40 000 praticiens d’ici le mois de septembre
Sans préjuger des résultats d’une étude qui révélera peut-être avec surprise que les praticiens ne sont pas si malheureux et tout en souriant devant l’emphase du docteur Pelloux, il convient de ne pas jeter le discrédit sur une initiative ambitieuse. L’Intersyndicat national des praticiens hospitaliers (INPH) et la Confédération des praticiens des hôpitaux (CPH) ont en effet décidé de lancer une vaste enquête sur la santé et les conditions de travail des 90 000 médecins hospitaliers que compte la France. Directrice scientifique de l’étude « Santé et satisfaction des médecins au travail » (SESMAT), Madeleine Estryn-Behar espère « cibler 40 000 praticiens d’ici le mois de septembre ».

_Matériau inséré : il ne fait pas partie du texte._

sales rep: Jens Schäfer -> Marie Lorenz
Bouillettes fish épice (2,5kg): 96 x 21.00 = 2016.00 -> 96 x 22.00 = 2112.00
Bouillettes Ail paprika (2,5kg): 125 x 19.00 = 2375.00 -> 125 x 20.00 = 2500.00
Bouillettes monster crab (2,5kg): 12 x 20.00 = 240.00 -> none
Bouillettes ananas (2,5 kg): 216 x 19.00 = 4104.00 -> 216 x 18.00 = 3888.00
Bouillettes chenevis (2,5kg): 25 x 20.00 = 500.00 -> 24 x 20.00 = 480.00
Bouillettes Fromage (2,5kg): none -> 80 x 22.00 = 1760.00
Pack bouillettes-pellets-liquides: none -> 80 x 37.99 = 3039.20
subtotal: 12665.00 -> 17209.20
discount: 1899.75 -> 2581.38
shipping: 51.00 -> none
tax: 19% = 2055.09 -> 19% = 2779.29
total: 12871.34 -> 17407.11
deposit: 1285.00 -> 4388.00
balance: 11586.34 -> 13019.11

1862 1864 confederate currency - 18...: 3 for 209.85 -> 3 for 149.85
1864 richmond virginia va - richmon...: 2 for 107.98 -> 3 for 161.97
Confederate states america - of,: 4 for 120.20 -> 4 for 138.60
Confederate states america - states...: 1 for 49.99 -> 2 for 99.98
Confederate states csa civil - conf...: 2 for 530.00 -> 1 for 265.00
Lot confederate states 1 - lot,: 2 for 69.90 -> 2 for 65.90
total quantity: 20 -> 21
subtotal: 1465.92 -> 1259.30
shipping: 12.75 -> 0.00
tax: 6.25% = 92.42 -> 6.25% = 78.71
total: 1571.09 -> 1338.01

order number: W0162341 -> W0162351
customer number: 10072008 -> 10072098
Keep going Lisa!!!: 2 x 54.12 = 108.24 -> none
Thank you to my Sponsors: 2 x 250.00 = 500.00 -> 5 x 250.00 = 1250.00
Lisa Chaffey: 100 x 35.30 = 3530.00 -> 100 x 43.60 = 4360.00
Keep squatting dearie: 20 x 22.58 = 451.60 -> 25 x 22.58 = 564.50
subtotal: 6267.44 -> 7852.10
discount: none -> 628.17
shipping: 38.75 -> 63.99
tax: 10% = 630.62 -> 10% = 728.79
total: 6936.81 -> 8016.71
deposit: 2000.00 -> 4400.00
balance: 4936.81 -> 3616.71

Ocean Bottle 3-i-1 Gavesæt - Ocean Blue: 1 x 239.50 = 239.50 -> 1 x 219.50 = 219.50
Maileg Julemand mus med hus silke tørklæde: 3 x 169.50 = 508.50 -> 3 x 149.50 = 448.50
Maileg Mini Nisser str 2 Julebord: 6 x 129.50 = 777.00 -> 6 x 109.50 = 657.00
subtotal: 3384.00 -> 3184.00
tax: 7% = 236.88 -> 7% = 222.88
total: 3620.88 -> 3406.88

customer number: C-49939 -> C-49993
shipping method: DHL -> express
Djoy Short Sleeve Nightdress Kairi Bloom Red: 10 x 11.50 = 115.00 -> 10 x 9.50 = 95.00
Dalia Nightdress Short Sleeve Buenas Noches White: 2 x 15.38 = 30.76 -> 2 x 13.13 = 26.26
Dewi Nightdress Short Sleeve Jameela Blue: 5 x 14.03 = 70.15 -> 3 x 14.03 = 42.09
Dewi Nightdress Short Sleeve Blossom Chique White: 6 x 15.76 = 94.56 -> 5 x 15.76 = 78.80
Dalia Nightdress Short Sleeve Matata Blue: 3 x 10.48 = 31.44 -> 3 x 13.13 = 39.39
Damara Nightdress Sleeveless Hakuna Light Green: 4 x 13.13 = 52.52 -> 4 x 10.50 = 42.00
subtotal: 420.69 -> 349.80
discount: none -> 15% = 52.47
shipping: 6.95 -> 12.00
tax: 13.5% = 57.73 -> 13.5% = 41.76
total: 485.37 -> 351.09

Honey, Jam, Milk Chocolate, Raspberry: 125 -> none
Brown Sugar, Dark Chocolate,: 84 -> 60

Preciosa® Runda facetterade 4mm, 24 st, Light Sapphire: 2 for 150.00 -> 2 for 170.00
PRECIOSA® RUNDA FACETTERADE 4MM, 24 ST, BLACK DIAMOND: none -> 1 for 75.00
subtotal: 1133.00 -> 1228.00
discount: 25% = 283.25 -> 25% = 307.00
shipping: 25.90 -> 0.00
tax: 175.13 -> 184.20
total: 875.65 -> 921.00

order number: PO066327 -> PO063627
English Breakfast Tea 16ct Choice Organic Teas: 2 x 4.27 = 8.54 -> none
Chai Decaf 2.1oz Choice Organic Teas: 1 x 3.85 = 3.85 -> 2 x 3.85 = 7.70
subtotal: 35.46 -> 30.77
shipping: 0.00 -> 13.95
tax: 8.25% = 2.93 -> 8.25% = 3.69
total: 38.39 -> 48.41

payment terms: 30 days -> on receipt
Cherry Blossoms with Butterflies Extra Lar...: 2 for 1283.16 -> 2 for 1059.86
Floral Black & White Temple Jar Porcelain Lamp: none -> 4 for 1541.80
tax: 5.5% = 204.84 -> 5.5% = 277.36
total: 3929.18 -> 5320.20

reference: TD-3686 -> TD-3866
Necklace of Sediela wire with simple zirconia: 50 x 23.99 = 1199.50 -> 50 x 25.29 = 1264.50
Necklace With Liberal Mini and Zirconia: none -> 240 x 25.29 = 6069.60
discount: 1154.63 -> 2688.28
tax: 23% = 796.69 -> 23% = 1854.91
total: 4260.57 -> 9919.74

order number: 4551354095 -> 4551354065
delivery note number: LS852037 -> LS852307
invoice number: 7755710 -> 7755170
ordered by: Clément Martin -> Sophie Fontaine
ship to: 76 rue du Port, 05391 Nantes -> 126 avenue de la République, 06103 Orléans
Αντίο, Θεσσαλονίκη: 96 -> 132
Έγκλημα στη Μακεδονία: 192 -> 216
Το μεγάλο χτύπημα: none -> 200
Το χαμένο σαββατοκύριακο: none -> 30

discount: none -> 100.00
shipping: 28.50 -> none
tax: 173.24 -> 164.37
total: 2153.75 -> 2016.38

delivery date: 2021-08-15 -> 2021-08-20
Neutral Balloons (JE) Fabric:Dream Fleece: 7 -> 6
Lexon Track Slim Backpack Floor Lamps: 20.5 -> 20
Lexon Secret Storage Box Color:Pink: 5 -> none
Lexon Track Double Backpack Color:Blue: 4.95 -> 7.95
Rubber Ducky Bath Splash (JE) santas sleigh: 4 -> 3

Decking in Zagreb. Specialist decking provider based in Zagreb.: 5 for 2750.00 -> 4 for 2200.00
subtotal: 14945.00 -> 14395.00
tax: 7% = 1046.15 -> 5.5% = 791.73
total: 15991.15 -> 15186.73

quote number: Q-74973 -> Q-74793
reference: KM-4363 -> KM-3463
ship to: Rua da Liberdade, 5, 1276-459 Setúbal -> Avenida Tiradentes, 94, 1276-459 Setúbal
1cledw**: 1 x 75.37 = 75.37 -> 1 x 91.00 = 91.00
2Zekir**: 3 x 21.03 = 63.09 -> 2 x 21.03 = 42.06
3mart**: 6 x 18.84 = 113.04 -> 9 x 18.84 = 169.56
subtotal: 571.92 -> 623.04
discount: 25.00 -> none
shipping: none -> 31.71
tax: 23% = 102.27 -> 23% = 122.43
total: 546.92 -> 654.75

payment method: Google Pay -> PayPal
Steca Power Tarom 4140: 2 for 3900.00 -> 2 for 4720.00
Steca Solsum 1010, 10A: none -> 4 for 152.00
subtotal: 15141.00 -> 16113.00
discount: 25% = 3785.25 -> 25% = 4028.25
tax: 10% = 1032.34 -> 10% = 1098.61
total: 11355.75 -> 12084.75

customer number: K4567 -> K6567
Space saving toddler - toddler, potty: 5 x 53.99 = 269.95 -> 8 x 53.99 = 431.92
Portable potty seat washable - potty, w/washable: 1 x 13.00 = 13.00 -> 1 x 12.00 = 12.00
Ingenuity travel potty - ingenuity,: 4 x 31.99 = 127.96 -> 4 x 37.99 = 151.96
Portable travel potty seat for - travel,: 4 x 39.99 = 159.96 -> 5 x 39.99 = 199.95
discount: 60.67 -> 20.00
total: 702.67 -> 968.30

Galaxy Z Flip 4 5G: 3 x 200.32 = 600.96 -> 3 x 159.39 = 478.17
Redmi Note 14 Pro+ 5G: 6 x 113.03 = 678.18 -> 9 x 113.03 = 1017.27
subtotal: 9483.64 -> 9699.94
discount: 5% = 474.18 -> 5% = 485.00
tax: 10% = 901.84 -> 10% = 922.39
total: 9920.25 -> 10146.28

Produits toxiques, tâches pénibles physiquement, qualité du sommeil…
Composée de neuf parties, cette enquête de vingt-trois pages tend d’abord à définir l’environnement de travail du praticien et de connaître sa formation, avant de s’intéresser aux conditions générales de son activité. Dans ce premier volet, non spécifiquement consacré à la santé, certaines questions permettent cependant de préciser les cas d’exposition à des produits toxiques, la fréquence de certaines tâches physiquement difficiles et l’influence des horaires de travail sur la qualité du sommeil. Enfin, après un chapitre dédié à « l’ambiance », la dernière partie s’intéresse longuement à la santé des praticiens.